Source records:
___

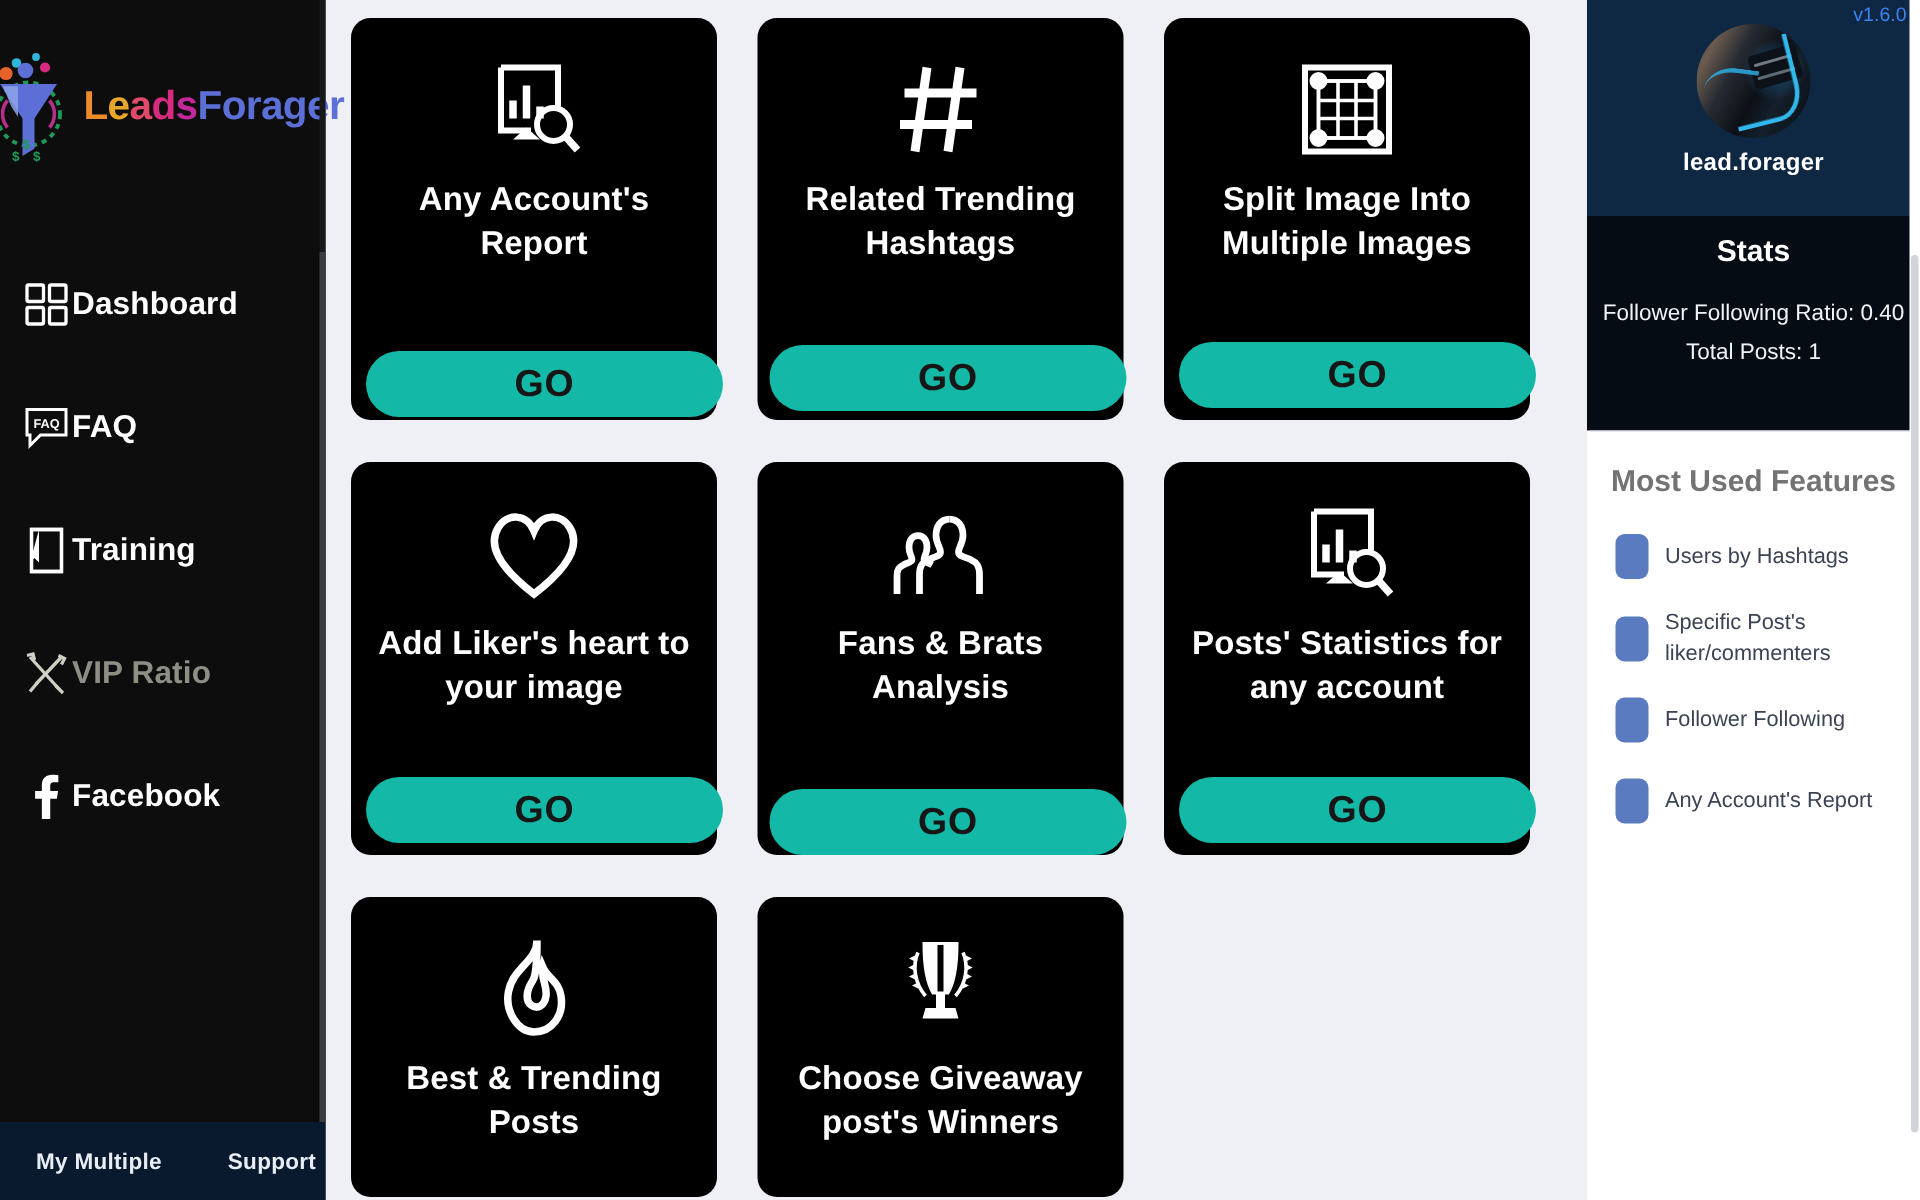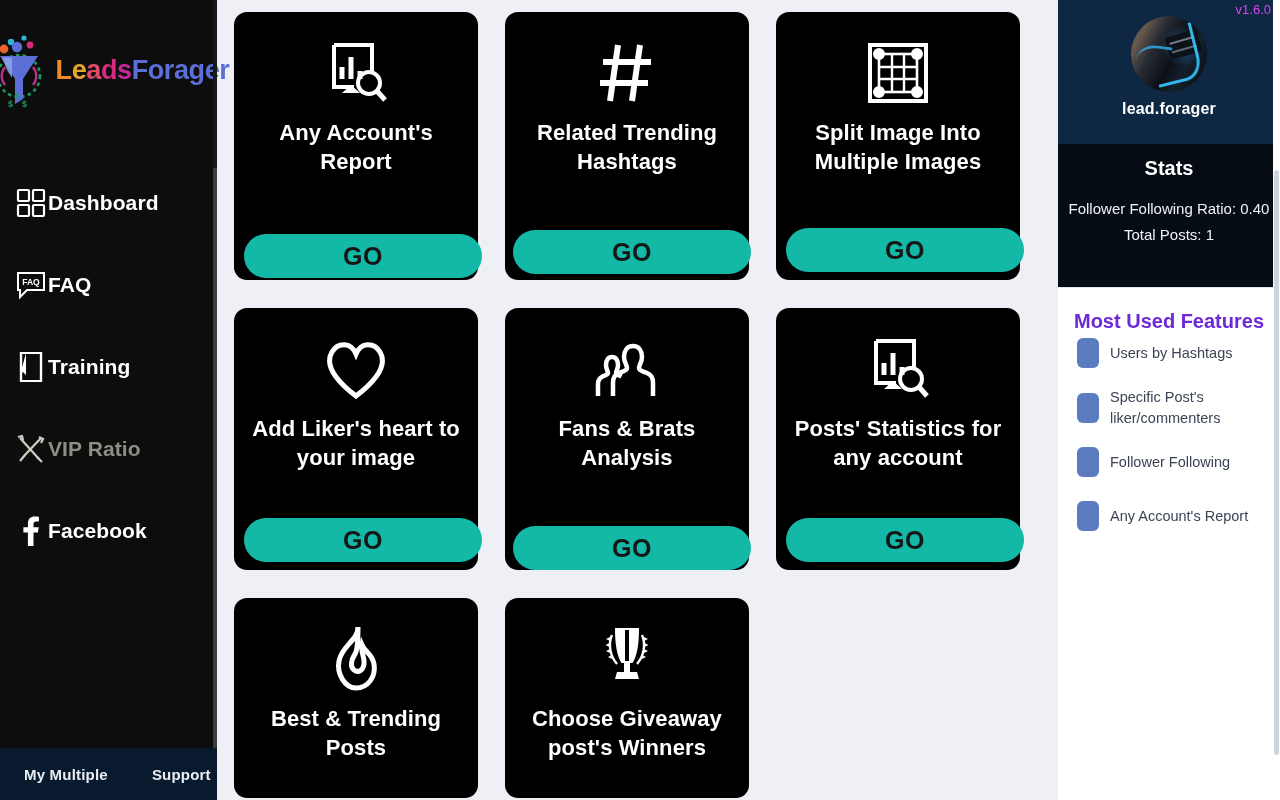--- a/index.html
+++ b/index.html
@@ -157,7 +157,7 @@
   }
   #version {
     position: absolute; top: 2px; right: 9px;
-    color: #d946ef; font-size: 13px; font-weight: 400;
+    color: #3b82f6; font-size: 13px; font-weight: 400;
   }
   #avatar {
     width: 76px; height: 76px; border-radius: 50%;

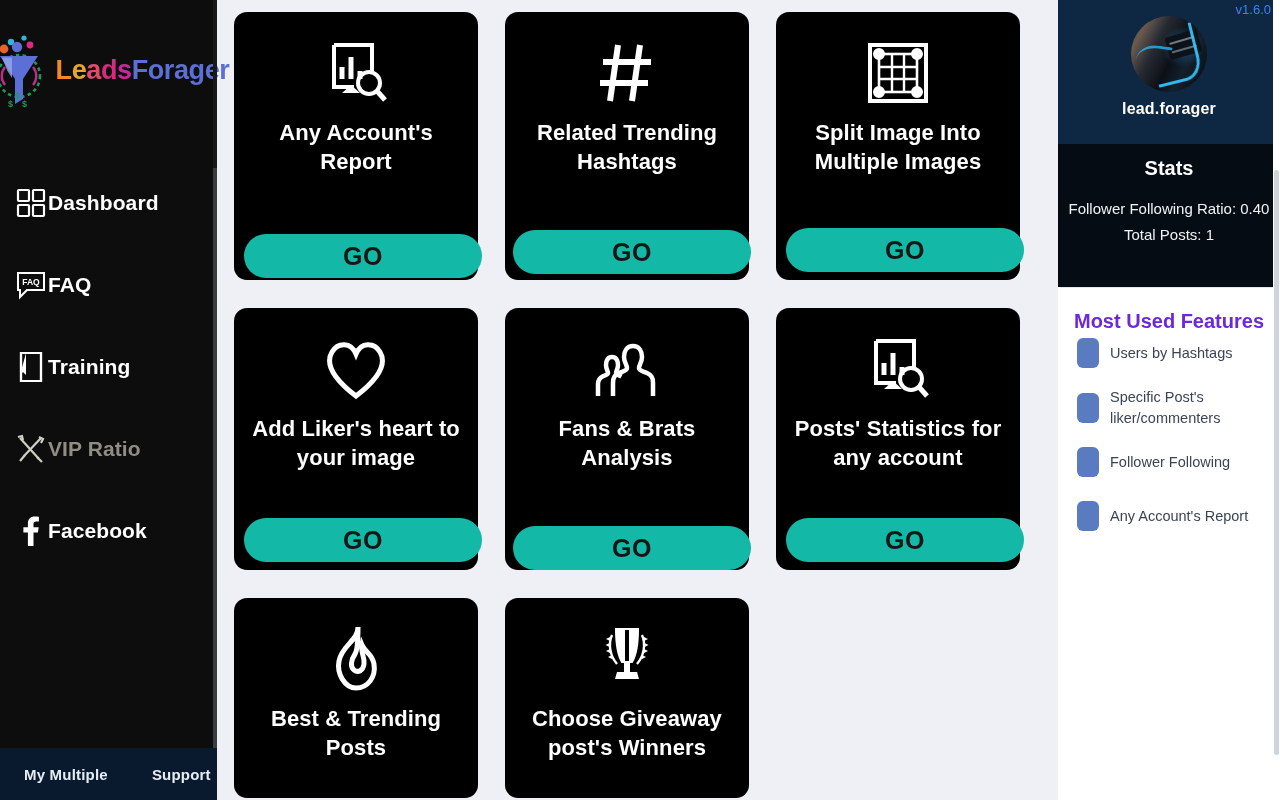--- a/index.html
+++ b/index.html
@@ -223,8 +223,9 @@
   }
   #features-title {
     text-align: center;
-    color: #6d28d9;
+    color: #737373;
     font-size: 20px; font-weight: 700;
+    margin-bottom: 18px;
   }
   .feature-item {
     display: flex; align-items: center;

___

→ EXERCISE GOAL
For the records above, count the lines holding the word "weight" and give only that number.

→ SOLUTION TO THIS PROBLEM
3